山、はじめます。

自然の中で過ごすって、こんなに幸せな気持ちになります!と伝えたくて。

登山の計画をたててみる

登山口にあるポストに登山届を入れたこと、ありますか?

今は、個人情報の観点と利便性からインターネットでの提出もできます。

 

登山届を作成することで、漠然としていた計画もよりしっかりとしたものになります。

エスケープルートは?」

「装備品は?」

といったことにも目を向けるからです。

エスケープルートとは

「天候や体調が悪化した際に、途中で下山できるルートはありますか?」

ということです。

下山できる道がないのであれば「ナシ」です。

 

私は「名前、住所、緊急連絡先、装備」など毎回かわらない部分をA4に印刷しておいて、日付やメンバー、歩くコースだけを記入して登山口のポストに出しています。

 

 

日帰りのときも、何日も山にいるときの最終日も

〇〇時になったら下山を開始するというルールを設けています。

余裕をもった計画であれば

「あと山頂まで10分なのに…」

くらいならおまけしてしまいますが、1時間に1本しかないバス、しかも最終バスの発車時刻に合わせての計画だとしたら?

 

下山を急ぐといいことありません。

南アルプス鳳凰三山を歩き、広河原のバス停への道。

 

f:id:yueguang:20190212215154j:plain

合掌しているようなオベリスクのある地蔵岳

 

もともと最終バスを予定していましたが、少し足を速めれば最終より1本早い(2時間ほど前の)バスに乗れるのではないか。
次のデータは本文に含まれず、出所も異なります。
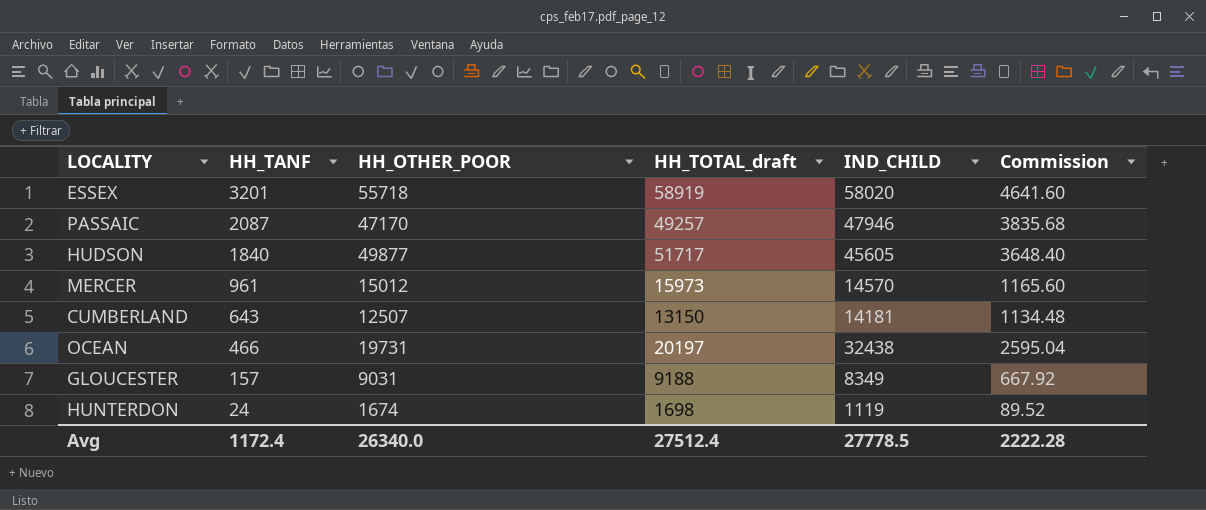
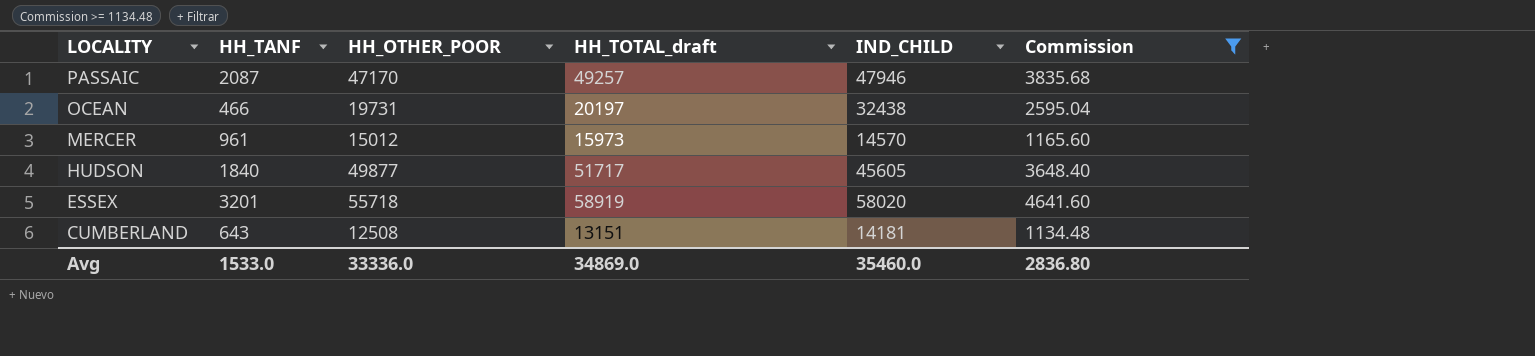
filter: none -> Commission >= 1134.48
row order: HH_TANF descending -> LOCALITY descending
CUMBERLAND | HH_OTHER_POOR: 12507 -> 12508
CUMBERLAND | HH_TOTAL_draft: 13150 -> 13151
Avg | HH_TANF: 1172.4 -> 1533.0
Avg | HH_OTHER_POOR: 26340.0 -> 33336.0
Avg | HH_TOTAL_draft: 27512.4 -> 34869.0
Avg | IND_CHILD: 27778.5 -> 35460.0
Avg | Commission: 2222.28 -> 2836.80

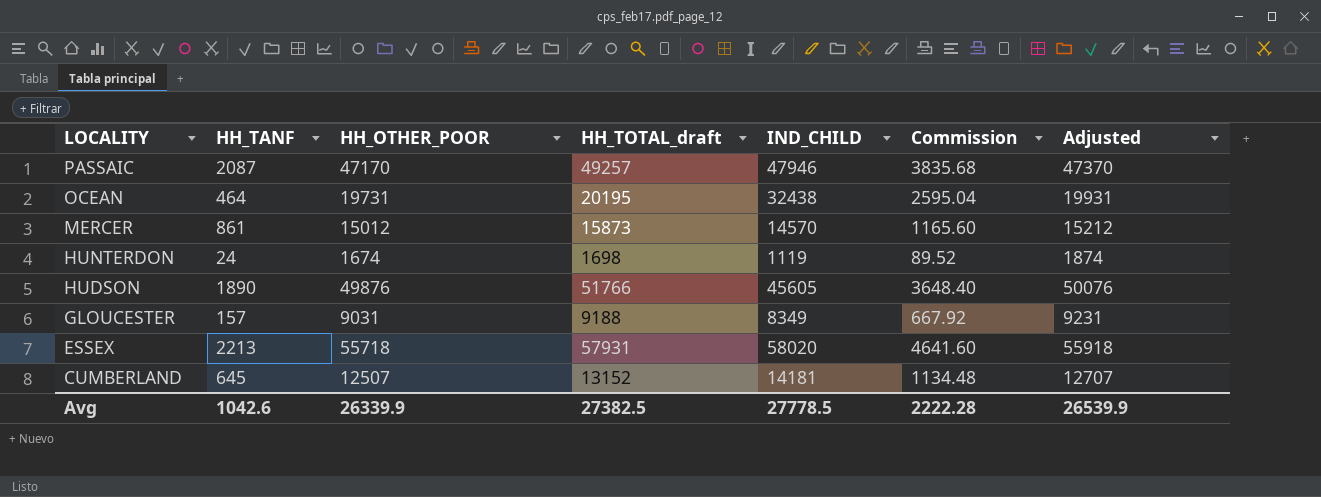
filter: Commission >= 1134.48 -> none
column Adjusted | formula: none -> [HH_OTHER_POOR] + 200
OCEAN | HH_TANF: 466 -> 464
OCEAN | HH_TOTAL_draft: 20197 -> 20195
MERCER | HH_TANF: 961 -> 861
MERCER | HH_TOTAL_draft: 15973 -> 15873
HUDSON | HH_TANF: 1840 -> 1890
HUDSON | HH_OTHER_POOR: 49877 -> 49876
HUDSON | HH_TOTAL_draft: 51717 -> 51766
ESSEX | HH_TANF: 3201 -> 2213
ESSEX | HH_TOTAL_draft: 58919 -> 57931
CUMBERLAND | HH_TANF: 643 -> 645
CUMBERLAND | HH_OTHER_POOR: 12508 -> 12507
CUMBERLAND | HH_TOTAL_draft: 13151 -> 13152
Avg | HH_TANF: 1533.0 -> 1042.6
Avg | HH_OTHER_POOR: 33336.0 -> 26339.9
Avg | HH_TOTAL_draft: 34869.0 -> 27382.5
Avg | IND_CHILD: 35460.0 -> 27778.5
Avg | Commission: 2836.80 -> 2222.28

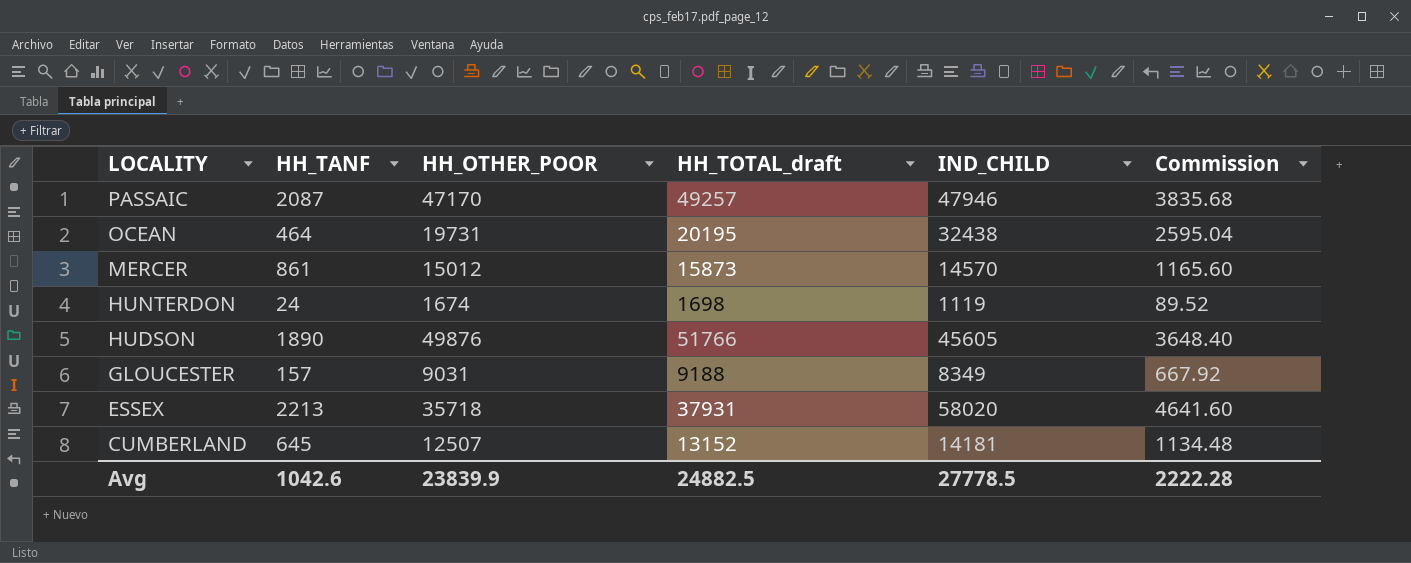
column Adjusted | formula: [HH_OTHER_POOR] + 200 -> none
ESSEX | HH_OTHER_POOR: 55718 -> 35718
ESSEX | HH_TOTAL_draft: 57931 -> 37931
Avg | HH_OTHER_POOR: 26339.9 -> 23839.9
Avg | HH_TOTAL_draft: 27382.5 -> 24882.5

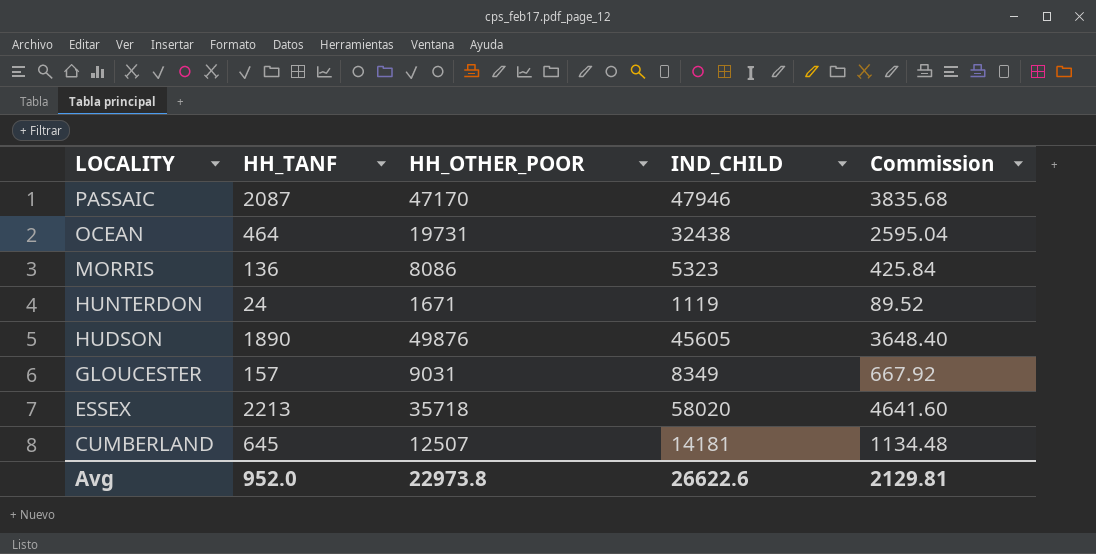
column HH_TOTAL_draft | formula: [HH_TANF] + [HH_OTHER_POOR] -> none
row MERCER: 861 | 15012 | 15873 | 14570 | 1165.60 -> none
row MORRIS: none -> 136 | 8086 | 5323 | 425.84
HUNTERDON | HH_OTHER_POOR: 1674 -> 1671
Avg | HH_TANF: 1042.6 -> 952.0
Avg | HH_OTHER_POOR: 23839.9 -> 22973.8
Avg | IND_CHILD: 27778.5 -> 26622.6
Avg | Commission: 2222.28 -> 2129.81

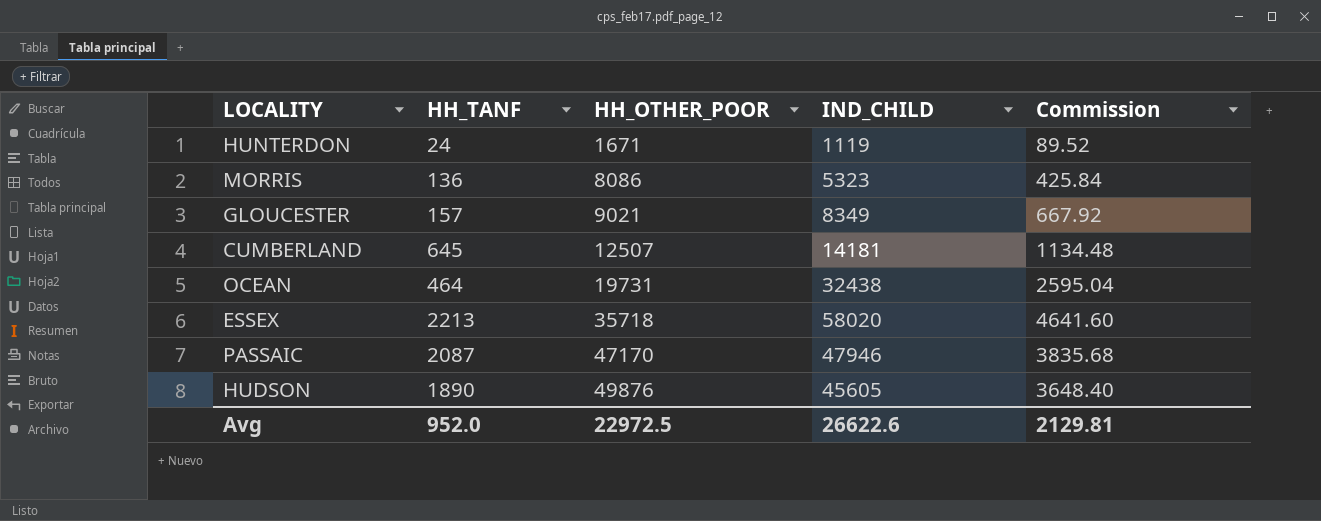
row order: LOCALITY descending -> HH_OTHER_POOR ascending
GLOUCESTER | HH_OTHER_POOR: 9031 -> 9021
Avg | HH_OTHER_POOR: 22973.8 -> 22972.5

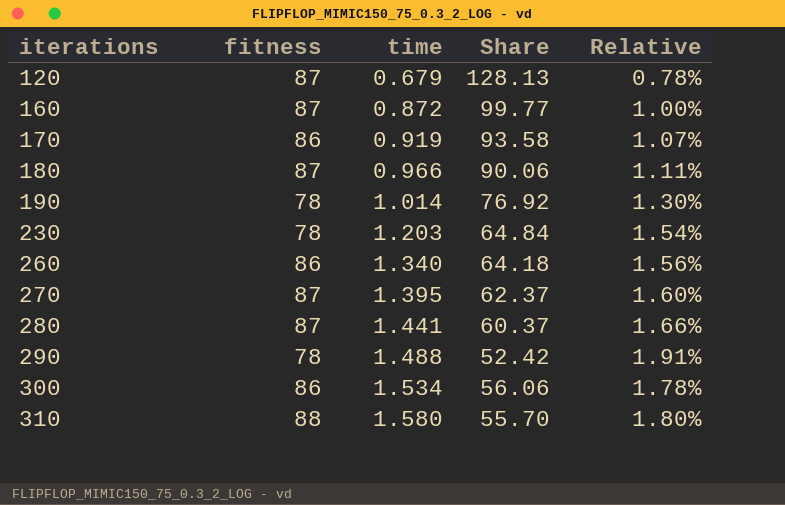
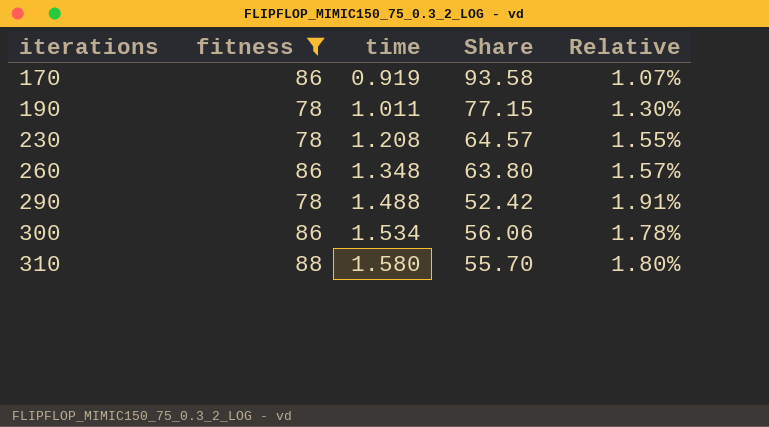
filter: none -> fitness != 87
190 | time: 1.014 -> 1.011
190 | Share: 76.92 -> 77.15
230 | time: 1.203 -> 1.208
230 | Share: 64.84 -> 64.57
230 | Relative: 1.54% -> 1.55%
260 | time: 1.340 -> 1.348
260 | Share: 64.18 -> 63.80
260 | Relative: 1.56% -> 1.57%

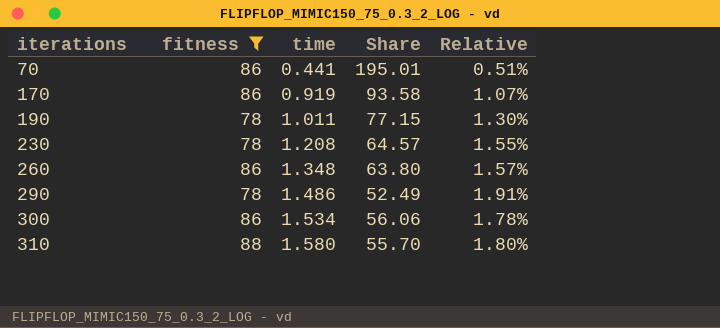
row 70: none -> 86 | 0.441 | 195.01 | 0.51%
290 | time: 1.488 -> 1.486
290 | Share: 52.42 -> 52.49

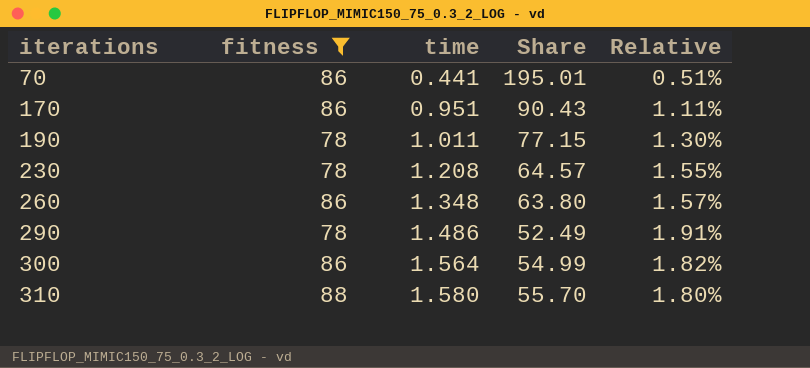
170 | time: 0.919 -> 0.951
170 | Share: 93.58 -> 90.43
170 | Relative: 1.07% -> 1.11%
300 | time: 1.534 -> 1.564
300 | Share: 56.06 -> 54.99
300 | Relative: 1.78% -> 1.82%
そうすれば甲府でゆっくり、鶏モツと蕎麦を食べられる~。

欲が出てしまいました。

大きめの石がずっと続くガレ場。

歩いて2日目なので体も軽く、ぽーんぽーんと軽快に石の上を跳ねていきます。

半分走っているようなものなので、歩くより断然速い。

 

「これならバス乗れる~」

浮石には気をつけていたはずですが、ウキウキしすぎて注意散漫だったのでしょう。

足元がグラっとし、慌てて違う石に足を移しましたがそれも浮石。

無理に態勢を変えたことによって、手より先に、左上半身を石に叩きつけてしまいました。

 

息が吸えない、と焦ったほどの痛みでした。

しばらくしてなんとか立ち上がれたので、救助を呼ぶことは考えませんでした。

歩けそうだし、救助ヘリは数少ないですし、こんなことで呼べない。

それに、救助を呼んでも今感じている痛みは減りません。

 

念のために持っているストックを出してみましたが、ストックを突くと激痛。

あきらめて再び収納します。

よたよたと歩き続けます。

 

1本前のバスはとっくにあきらめていますが、最終のバスはあきらめたくない。

バスなら2000円が、タクシーで帰ったら1万円オーバーですから。

 

バス乗り場が見えたときの安心感。

息を吸うのもやっとなのに、鶏モツ食べるなんて無理。

 

翌日、仕事帰りに医者へ行ったら肋骨折れてました。